From the material below, copy exactly the lines beginning with the one that contains "column Cumulative |" and ending with the one that contains "TTCAGGAAGCGCCCAAGCTCACC | Size: 23 -> 28"; the pictures stay out.
▬▬▬▬▬▬▬▬▬▬
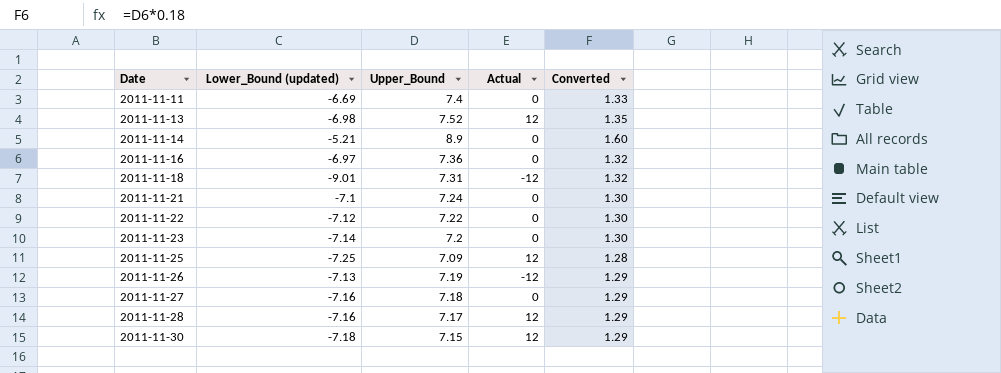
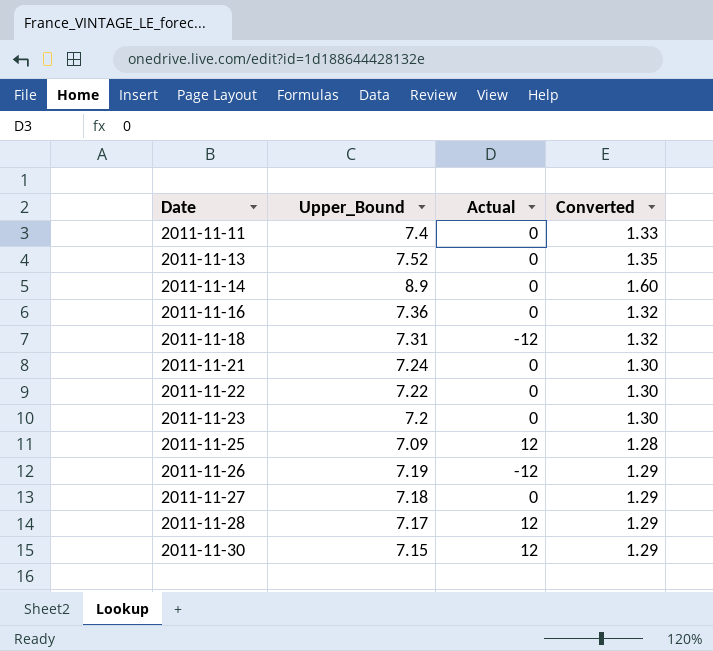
column Lower_Bound (updated) | position: 2 -> none
2011-11-13 | Actual: 12 -> 0

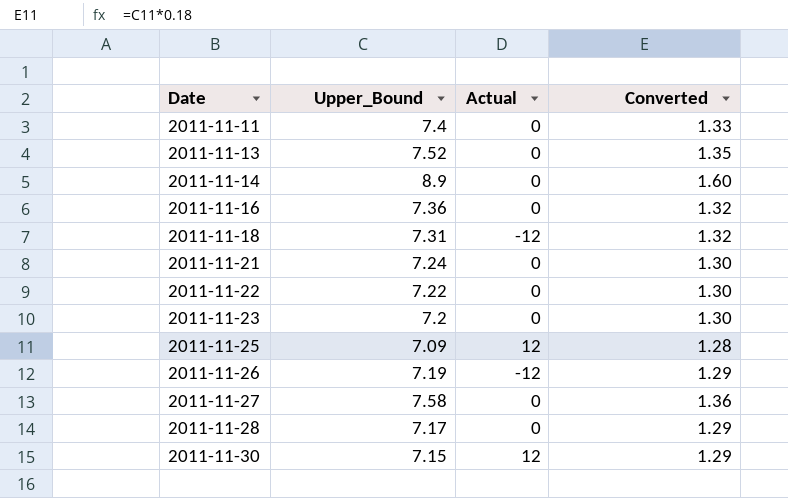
2011-11-27 | Upper_Bound: 7.18 -> 7.58
2011-11-27 | Converted: 1.29 -> 1.36
2011-11-28 | Actual: 12 -> 0

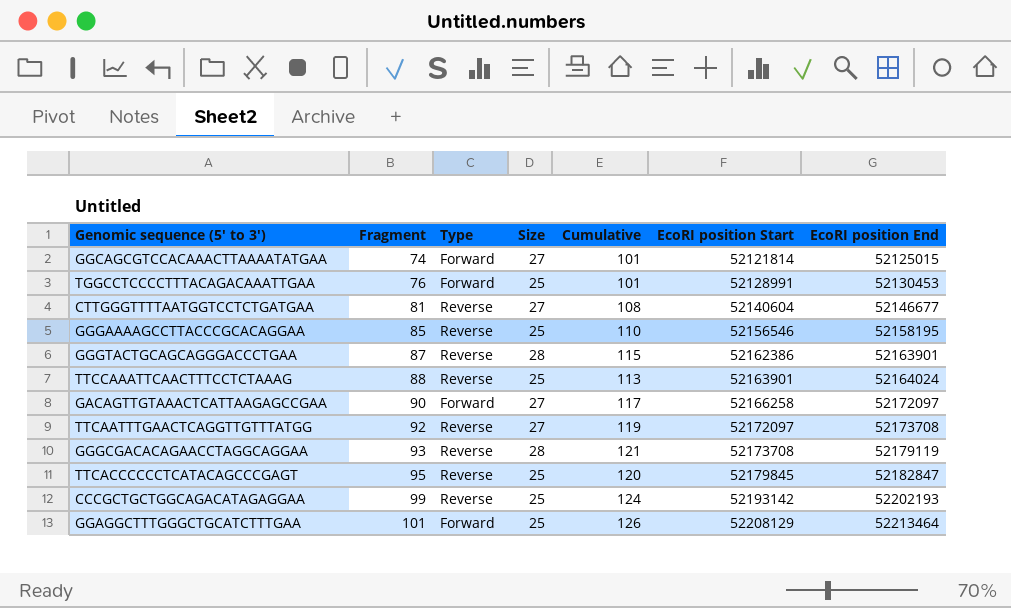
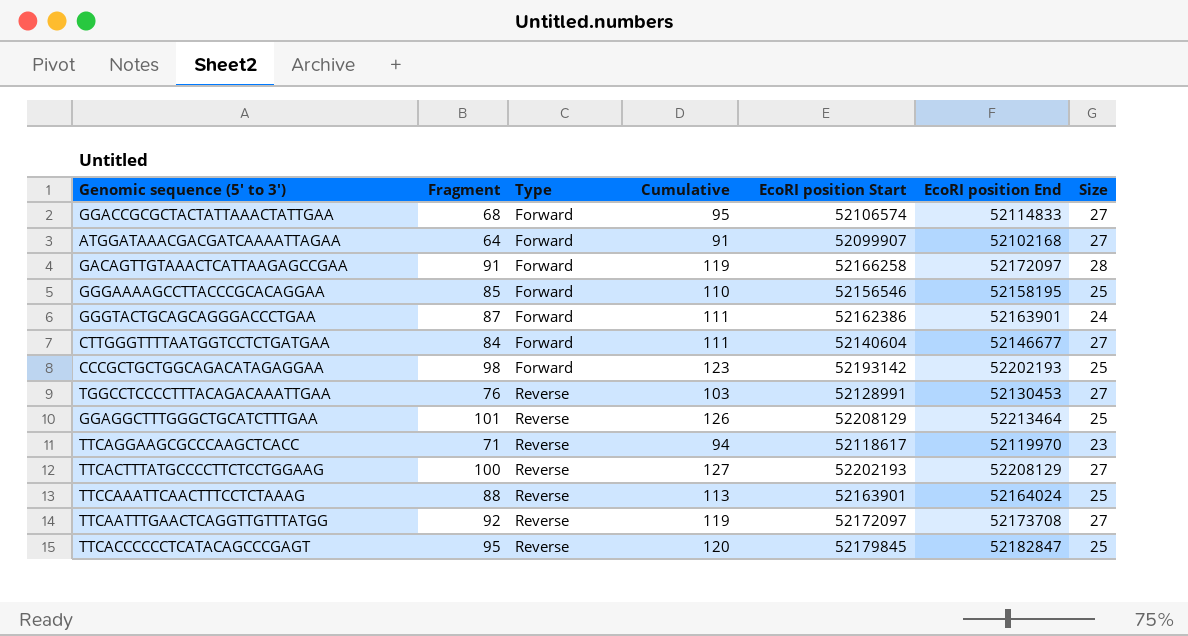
row order: Fragment ascending -> Type ascending
column Size | position: 4 -> 7
row GGCAGCGTCCACAAACTTAAAATATGAA: 74 | Forward | 27 | 101 | 52121814 | 52125015 -> none
row GGGCGACACAGAACCTAGGCAGGAA: 93 | Reverse | 28 | 121 | 52173708 | 52179119 -> none
row GGACCGCGCTACTATTAAACTATTGAA: none -> 68 | Forward | 95 | 52106574 | 52114833 | 27
row ATGGATAAACGACGATCAAAATTAGAA: none -> 64 | Forward | 91 | 52099907 | 52102168 | 27
GACAGTTGTAAACTCATTAAGAGCCGAA | Fragment: 90 -> 91
GACAGTTGTAAACTCATTAAGAGCCGAA | Cumulative: 117 -> 119
GACAGTTGTAAACTCATTAAGAGCCGAA | Size: 27 -> 28
GGGAAAAGCCTTACCCGCACAGGAA | Type: Reverse -> Forward
GGGTACTGCAGCAGGGACCCTGAA | Type: Reverse -> Forward
GGGTACTGCAGCAGGGACCCTGAA | Cumulative: 115 -> 111
GGGTACTGCAGCAGGGACCCTGAA | Size: 28 -> 24
CTTGGGTTTTAATGGTCCTCTGATGAA | Fragment: 81 -> 84
CTTGGGTTTTAATGGTCCTCTGATGAA | Type: Reverse -> Forward
CTTGGGTTTTAATGGTCCTCTGATGAA | Cumulative: 108 -> 111
CCCGCTGCTGGCAGACATAGAGGAA | Fragment: 99 -> 98
CCCGCTGCTGGCAGACATAGAGGAA | Type: Reverse -> Forward
CCCGCTGCTGGCAGACATAGAGGAA | Cumulative: 124 -> 123
TGGCCTCCCCTTTACAGACAAATTGAA | Type: Forward -> Reverse
TGGCCTCCCCTTTACAGACAAATTGAA | Cumulative: 101 -> 103
TGGCCTCCCCTTTACAGACAAATTGAA | Size: 25 -> 27
GGAGGCTTTGGGCTGCATCTTTGAA | Type: Forward -> Reverse
row TTCAGGAAGCGCCCAAGCTCACC: none -> 71 | Reverse | 94 | 52118617 | 52119970 | 23
row TTCACTTTATGCCCCTTCTCCTGGAAG: none -> 100 | Reverse | 127 | 52202193 | 52208129 | 27

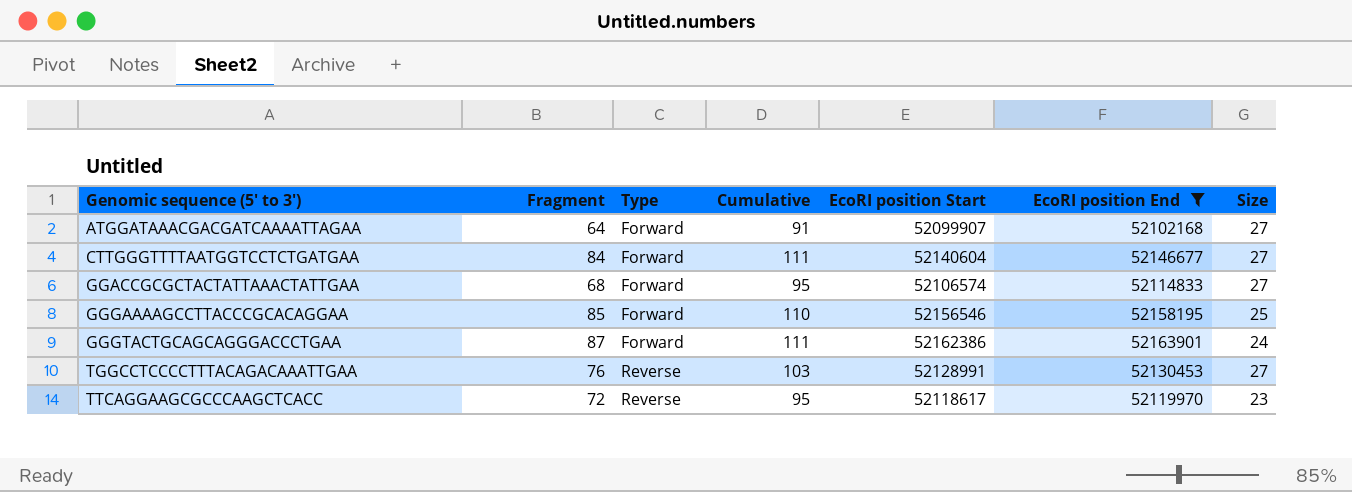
filter: none -> EcoRI position End <= 52163901
row order: Type ascending -> Genomic sequence (5' to 3') ascending
TTCAGGAAGCGCCCAAGCTCACC | Fragment: 71 -> 72
TTCAGGAAGCGCCCAAGCTCACC | Cumulative: 94 -> 95

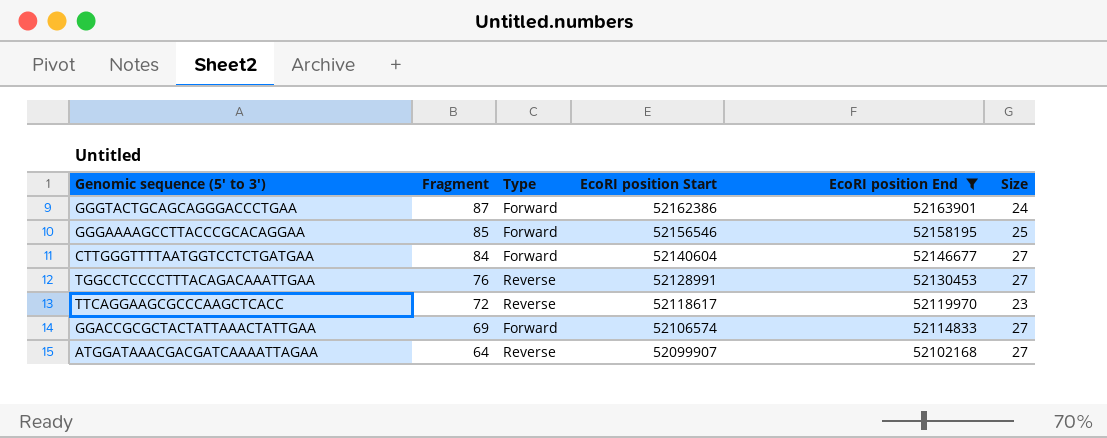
row order: Genomic sequence (5' to 3') ascending -> Fragment descending
column Cumulative | formula: [Fragment] + [Size] -> none
GGACCGCGCTACTATTAAACTATTGAA | Fragment: 68 -> 69
ATGGATAAACGACGATCAAAATTAGAA | Type: Forward -> Reverse

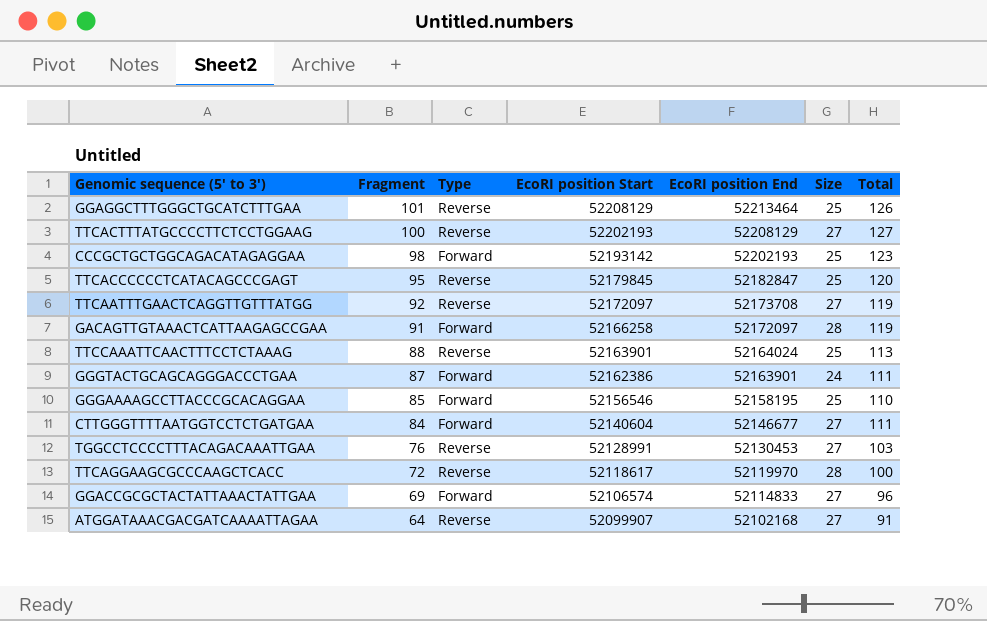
filter: EcoRI position End <= 52163901 -> none
column Total | formula: none -> [Fragment] + [Size]
TTCAGGAAGCGCCCAAGCTCACC | Size: 23 -> 28

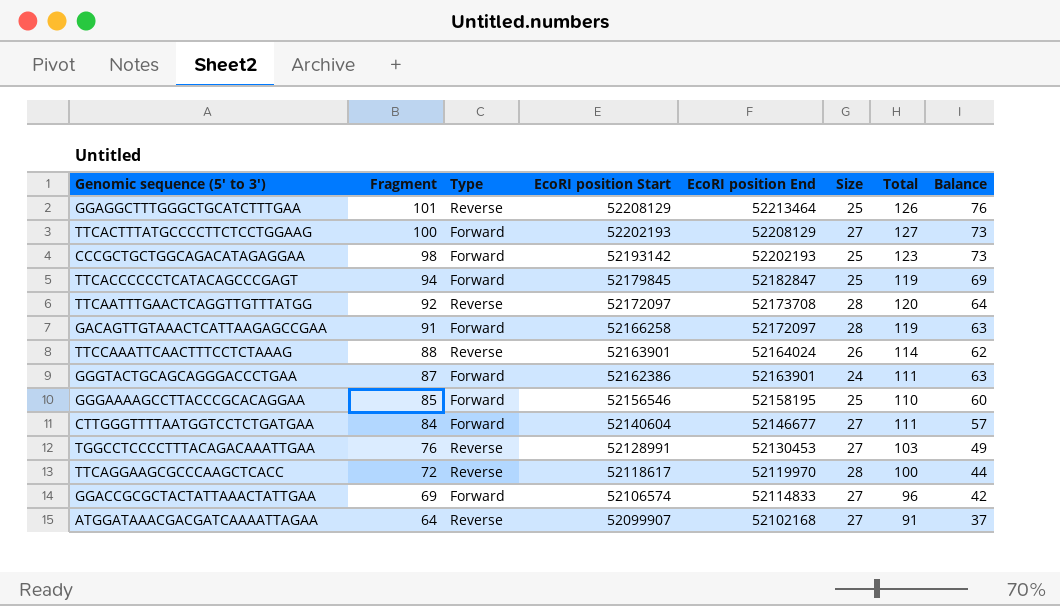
column Balance | formula: none -> [Fragment] - [Size]
TTCACTTTATGCCCCTTCTCCTGGAAG | Type: Reverse -> Forward
TTCACCCCCCTCATACAGCCCGAGT | Fragment: 95 -> 94
TTCACCCCCCTCATACAGCCCGAGT | Type: Reverse -> Forward
TTCACCCCCCTCATACAGCCCGAGT | Total: 120 -> 119
TTCAATTTGAACTCAGGTTGTTTATGG | Size: 27 -> 28
TTCAATTTGAACTCAGGTTGTTTATGG | Total: 119 -> 120
TTCCAAATTCAACTTTCCTCTAAAG | Size: 25 -> 26
TTCCAAATTCAACTTTCCTCTAAAG | Total: 113 -> 114

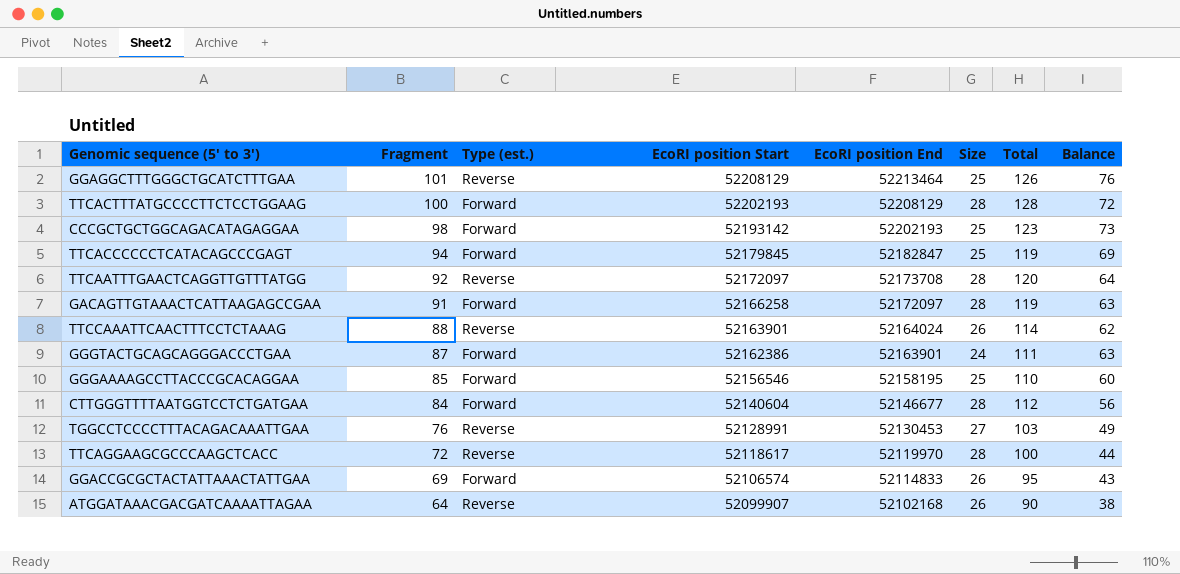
column name: Type -> Type (est.)
TTCACTTTATGCCCCTTCTCCTGGAAG | Size: 27 -> 28
TTCACTTTATGCCCCTTCTCCTGGAAG | Total: 127 -> 128
TTCACTTTATGCCCCTTCTCCTGGAAG | Balance: 73 -> 72
CTTGGGTTTTAATGGTCCTCTGATGAA | Size: 27 -> 28
CTTGGGTTTTAATGGTCCTCTGATGAA | Total: 111 -> 112
CTTGGGTTTTAATGGTCCTCTGATGAA | Balance: 57 -> 56
GGACCGCGCTACTATTAAACTATTGAA | Size: 27 -> 26
GGACCGCGCTACTATTAAACTATTGAA | Total: 96 -> 95
GGACCGCGCTACTATTAAACTATTGAA | Balance: 42 -> 43
ATGGATAAACGACGATCAAAATTAGAA | Size: 27 -> 26
ATGGATAAACGACGATCAAAATTAGAA | Total: 91 -> 90
ATGGATAAACGACGATCAAAATTAGAA | Balance: 37 -> 38

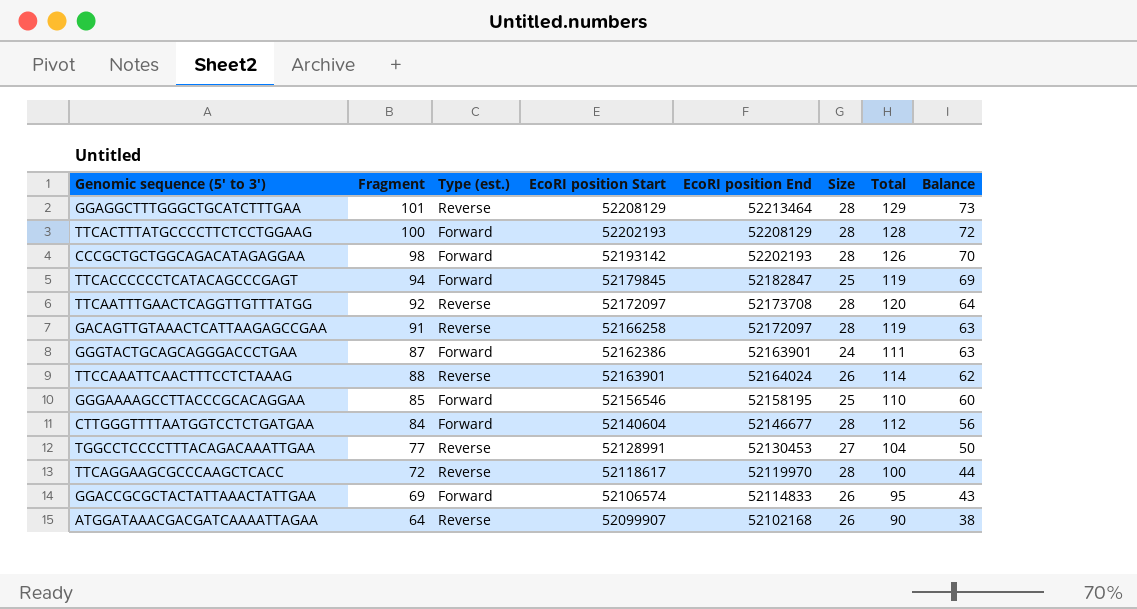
row order: Fragment descending -> Balance descending
GGAGGCTTTGGGCTGCATCTTTGAA | Size: 25 -> 28
GGAGGCTTTGGGCTGCATCTTTGAA | Total: 126 -> 129
GGAGGCTTTGGGCTGCATCTTTGAA | Balance: 76 -> 73
CCCGCTGCTGGCAGACATAGAGGAA | Size: 25 -> 28
CCCGCTGCTGGCAGACATAGAGGAA | Total: 123 -> 126
CCCGCTGCTGGCAGACATAGAGGAA | Balance: 73 -> 70
GACAGTTGTAAACTCATTAAGAGCCGAA | Type (est.): Forward -> Reverse
TGGCCTCCCCTTTACAGACAAATTGAA | Fragment: 76 -> 77
TGGCCTCCCCTTTACAGACAAATTGAA | Total: 103 -> 104
TGGCCTCCCCTTTACAGACAAATTGAA | Balance: 49 -> 50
▬▬▬▬▬▬▬▬▬▬
→ RESPONSE TO THIS EXERCISE:
column Cumulative | formula: [Fragment] + [Size] -> none
GGACCGCGCTACTATTAAACTATTGAA | Fragment: 68 -> 69
ATGGATAAACGACGATCAAAATTAGAA | Type: Forward -> Reverse

filter: EcoRI position End <= 52163901 -> none
column Total | formula: none -> [Fragment] + [Size]
TTCAGGAAGCGCCCAAGCTCACC | Size: 23 -> 28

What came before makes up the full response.